──────── Data in this exercise

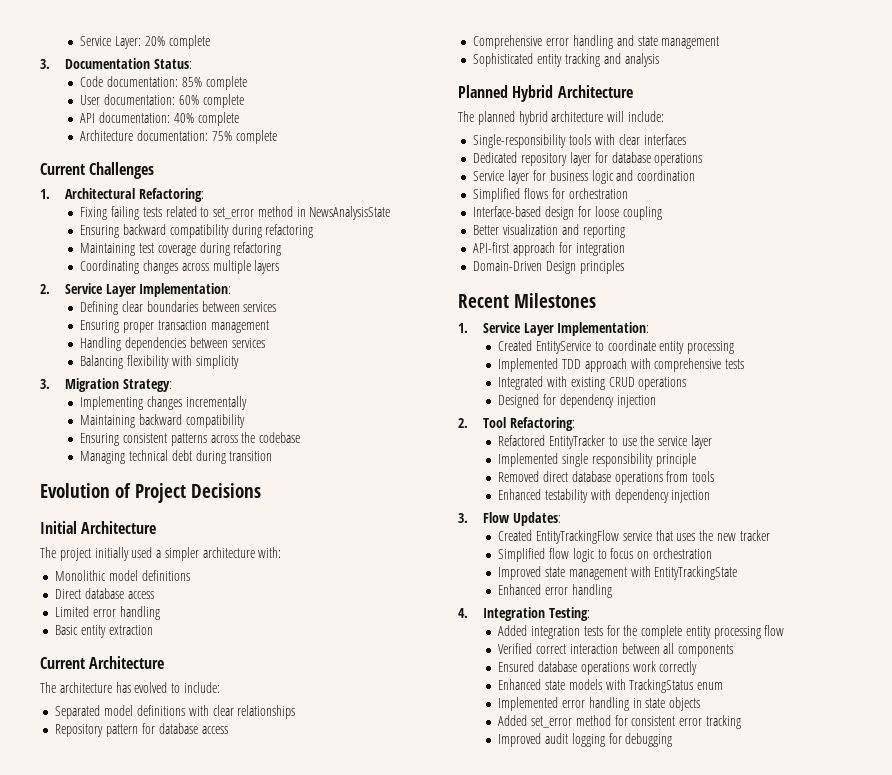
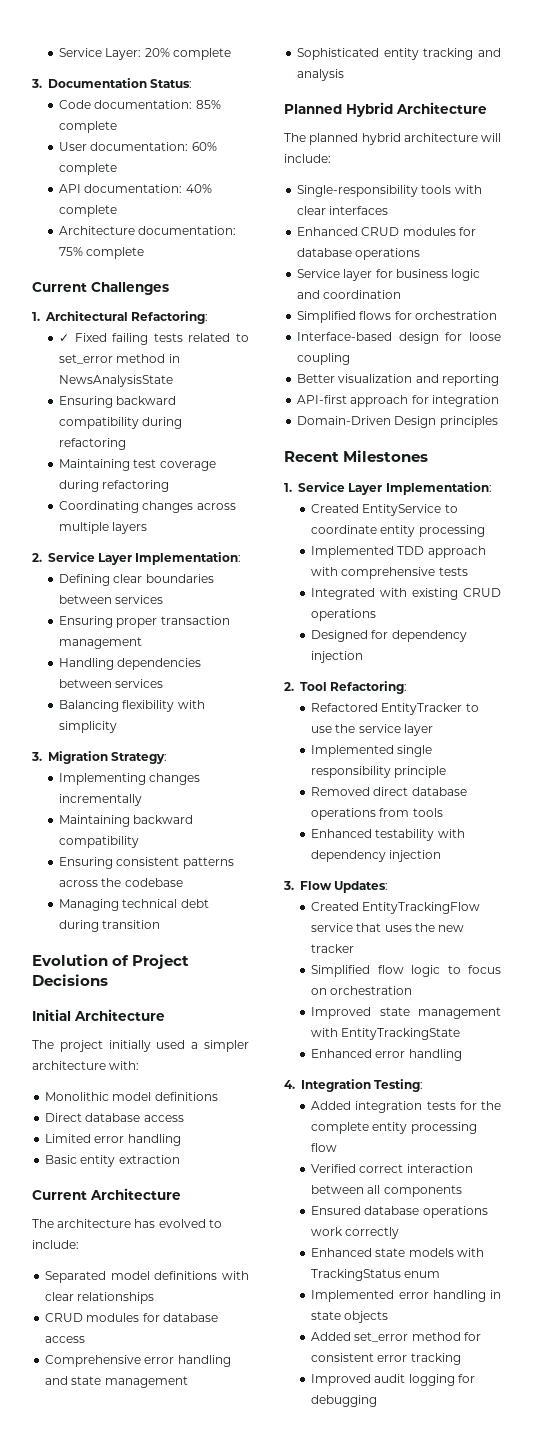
- Fixing failing tests related to set_error method in NewsAnalysisState
+ ✓ Fixed failing tests related to set_error method in NewsAnalysisState
- Repository pattern for database access
+ CRUD modules for database access
- Dedicated repository layer for database operations
+ Enhanced CRUD modules for database operations

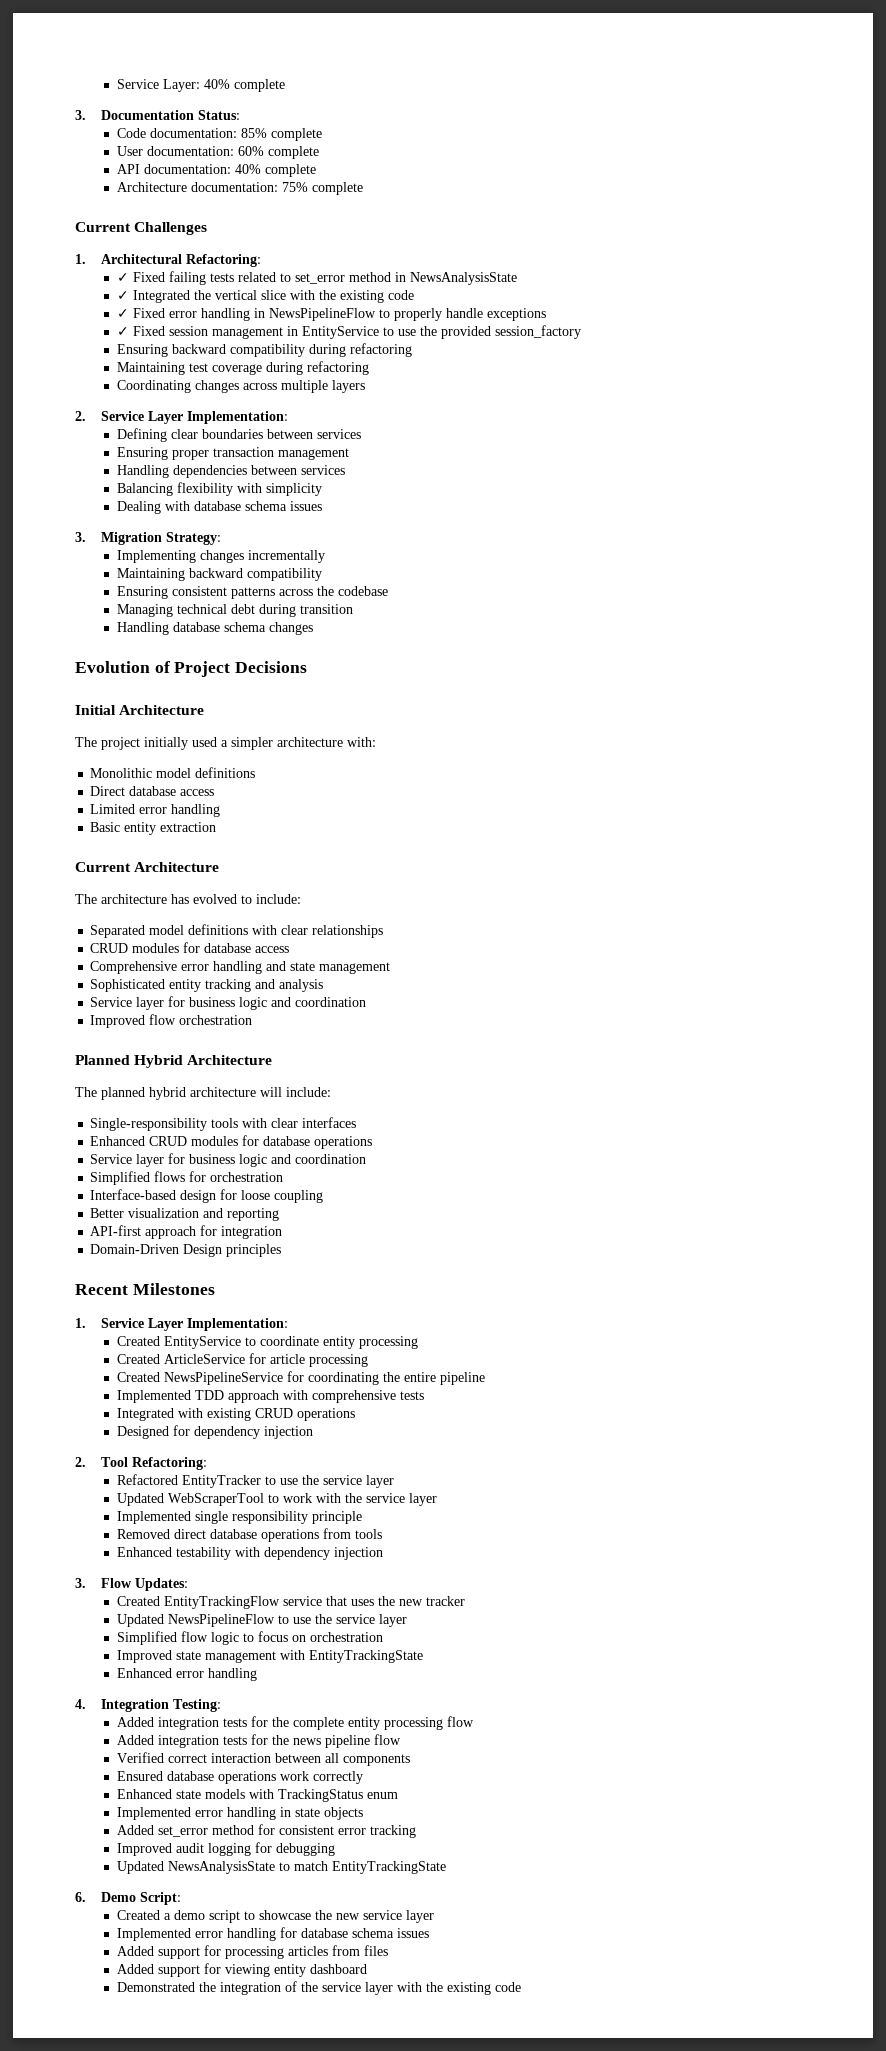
- Service Layer: 20% complete
+ Service Layer: 40% complete
+ ✓ Integrated the vertical slice with the existing code
+ ✓ Fixed error handling in NewsPipelineFlow to properly handle exceptions
+ ✓ Fixed session management in EntityService to use the provided session_factory
+ Dealing with database schema issues
+ Handling database schema changes
  Sophisticated entity tracking and analysis
+ Service layer for business logic and coordination
+ Improved flow orchestration
+ Created ArticleService for article processing
+ Created NewsPipelineService for coordinating the entire pipeline
+ Updated WebScraperTool to work with the service layer
+ Updated NewsPipelineFlow to use the service layer
+ Added integration tests for the news pipeline flow
+ Updated NewsAnalysisState to match EntityTrackingState
+ 6. Demo Script:
+ Created a demo script to showcase the new service layer
+ Implemented error handling for database schema issues
+ Added support for processing articles from files
+ Added support for viewing entity dashboard
+ Demonstrated the integration of the service layer with the existing code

────────────────

What you will do:
When copying the entries above, keep each word as it is and exclude any image.

Result for this task:
- Fixing failing tests related to set_error method in NewsAnalysisState
+ ✓ Fixed failing tests related to set_error method in NewsAnalysisState
- Repository pattern for database access
+ CRUD modules for database access
- Dedicated repository layer for database operations
+ Enhanced CRUD modules for database operations

- Service Layer: 20% complete
+ Service Layer: 40% complete
+ ✓ Integrated the vertical slice with the existing code
+ ✓ Fixed error handling in NewsPipelineFlow to properly handle exceptions
+ ✓ Fixed session management in EntityService to use the provided session_factory
+ Dealing with database schema issues
+ Handling database schema changes
  Sophisticated entity tracking and analysis
+ Service layer for business logic and coordination
+ Improved flow orchestration
+ Created ArticleService for article processing
+ Created NewsPipelineService for coordinating the entire pipeline
+ Updated WebScraperTool to work with the service layer
+ Updated NewsPipelineFlow to use the service layer
+ Added integration tests for the news pipeline flow
+ Updated NewsAnalysisState to match EntityTrackingState
+ 6. Demo Script:
+ Created a demo script to showcase the new service layer
+ Implemented error handling for database schema issues
+ Added support for processing articles from files
+ Added support for viewing entity dashboard
+ Demonstrated the integration of the service layer with the existing code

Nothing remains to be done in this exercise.